Sorobango/Tagadi : Le professeur Babacauh sollicité pour réparer les routes

Le professeur Babacauh Koffi Dongo, candidat à l’élection régionale dans le Gontougo

Alors que le professeur Babacauh Koffi Dongo prenait part à la fête des ignames à Kanassé, village situé à quelques encablures de Bondoukou, une délégation des populations de la circonscription de Sorobango/Tagadi est venue le rencontrer. Motif de cette visite inattendue, solliciter l’appui de l’ancien directeur de la Compagnie ivoirienne pour le développement des textiles (CIDT) pour désenclaver la zone.

En effet cette partie de la région de Gontougo jouit d’une grande notoriété en matière de production vivrière. Elle constitue le grenier du District du Zanzan, affirment de nombreuses gens. C’est d’ailleurs grâce aux villages et campements de Sorobango/Tagadi que le Zanzan est connu pour sa grande production d’ignames. Au moins 20% des meilleures variétés de tubercules y sont cultivées.

Cependant, il y a problème. Pas assez de routes et de pistes pour évacuer les productions. Celles existantes, impraticables car en piteux état. Les productions pourrissent dans les champs, ruinant chaque année les efforts des braves cultivateurs.

Le choix porté sur la personne de Babacauh pour désenclaver la localité n’est pas fortuit. Et dire que cette grande circonscription électorale ne manque pas de fils et filles susceptibles de la sortir de sa léthargie. Mohamed Ouattara, le député de cette zone, un natif de Sorobango. Bien d’autres noms encore.

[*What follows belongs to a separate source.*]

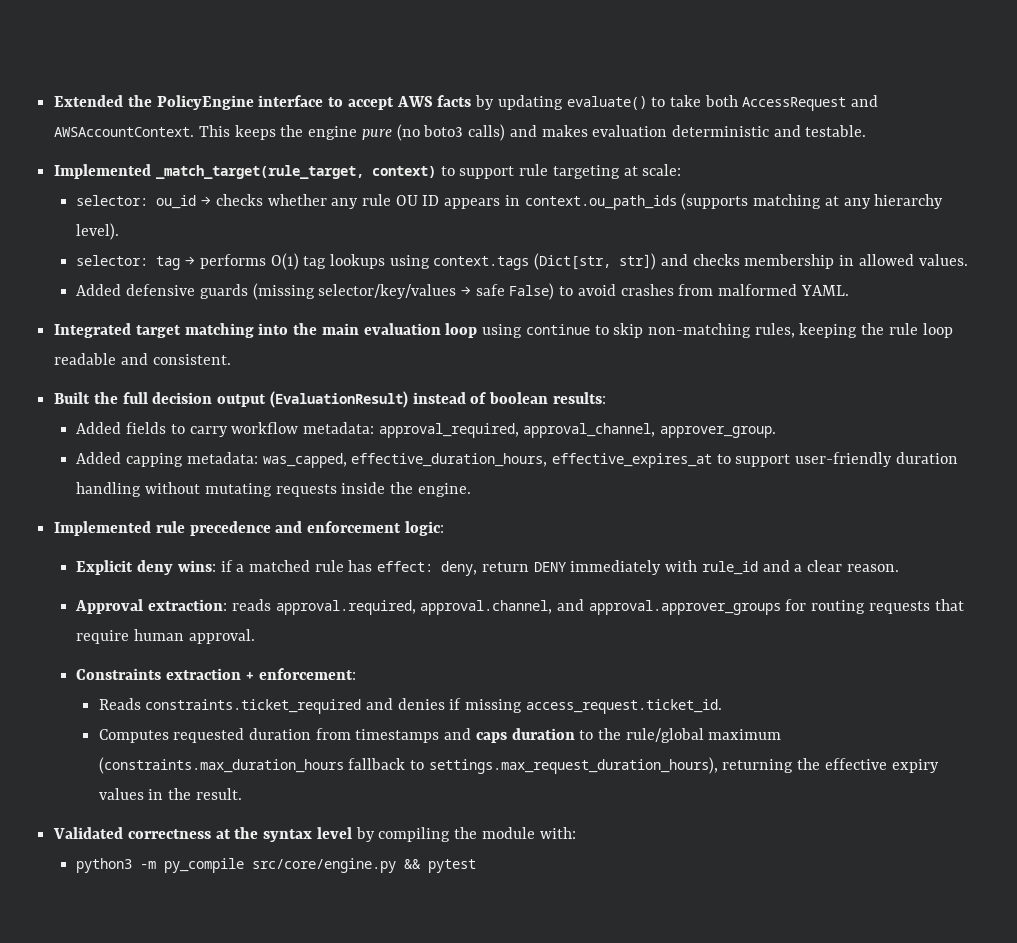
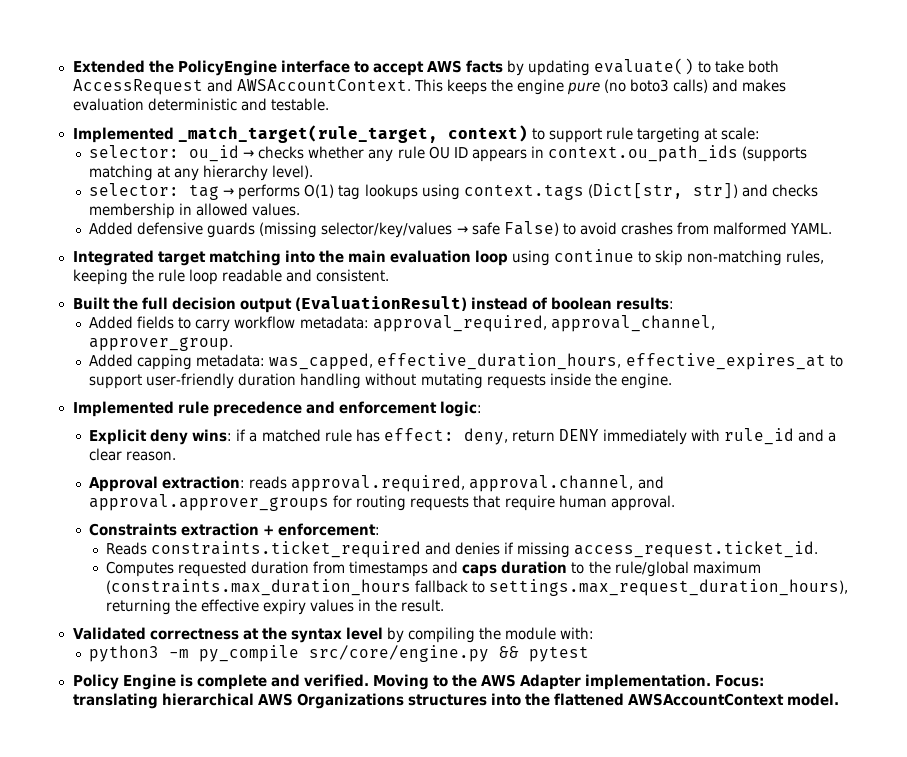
+ Policy Engine is complete and verified. Moving to the AWS Adapter implementation. Focus: translating hierarchical AWS Organizations structures into the flattened AWSAccountContext model.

Mais le professeur Babacauh ne s’est pas posé des questions. Comme à son habitude, il ne s’est pas fait prier pour accéder à la demande de ses « parents ». Pour joindre l’acte à la parole, l’ingénieur agronome a dérouté vers Sorobango/Tagadi des pelleteuses envoyées à Bondoukou pour les travaux, dans le cadre de la prochaine visite présidentielle. Babacauh Koffi Dongo a mis la main à la poche pour assurer le carburant des engins.

Le Gontougo, une région malade de ses infrastructures. Réalité que n’a pas manqué de rappeler Patrick Achi, ministre des Infrastructures économiques. C’était le 6 octobre, à Kouassi-Datékro, aux côtés du ministre Adjoumani lors des obsèques de Kouadja Koffi, 1er vice-président du Conseil général de Tanda.

Devant la réalité de l’état de dégradation des routes, le ministre Achi n’a pas mis sa langue dans sa poche. « Le Zanzan n’avait pas de Conseils généraux », aurait-il chuchoté à l’oreille de quelqu’un. Il aurait ajouté que les localités du Nord, même privées d’Etat pendant 10 ans en raison de la rébellion, ont pu relever la tête grâce au peu de moyens dont disposaient leurs Conseils généraux.

Critique implacable. En effet, Bondoukou a un Conseil général. Tout comme Tanda. D’ailleurs ceux qui ont dirigé ces entités décentralisées ambitionnent de candidater au poste de présidents de Conseils régionaux. « Pour quoi faire », s’est interrogé un paysan de Bondoukou. « Pour présider au sommeil du Gontougo », répond ironiquement un autre. « Ils veulent prendre la tête du Conseil régional pour achever l’entreprise de destruction du bien commun commencée il y a plus de 10 ans », affirme sur un ton sentencieux des langues.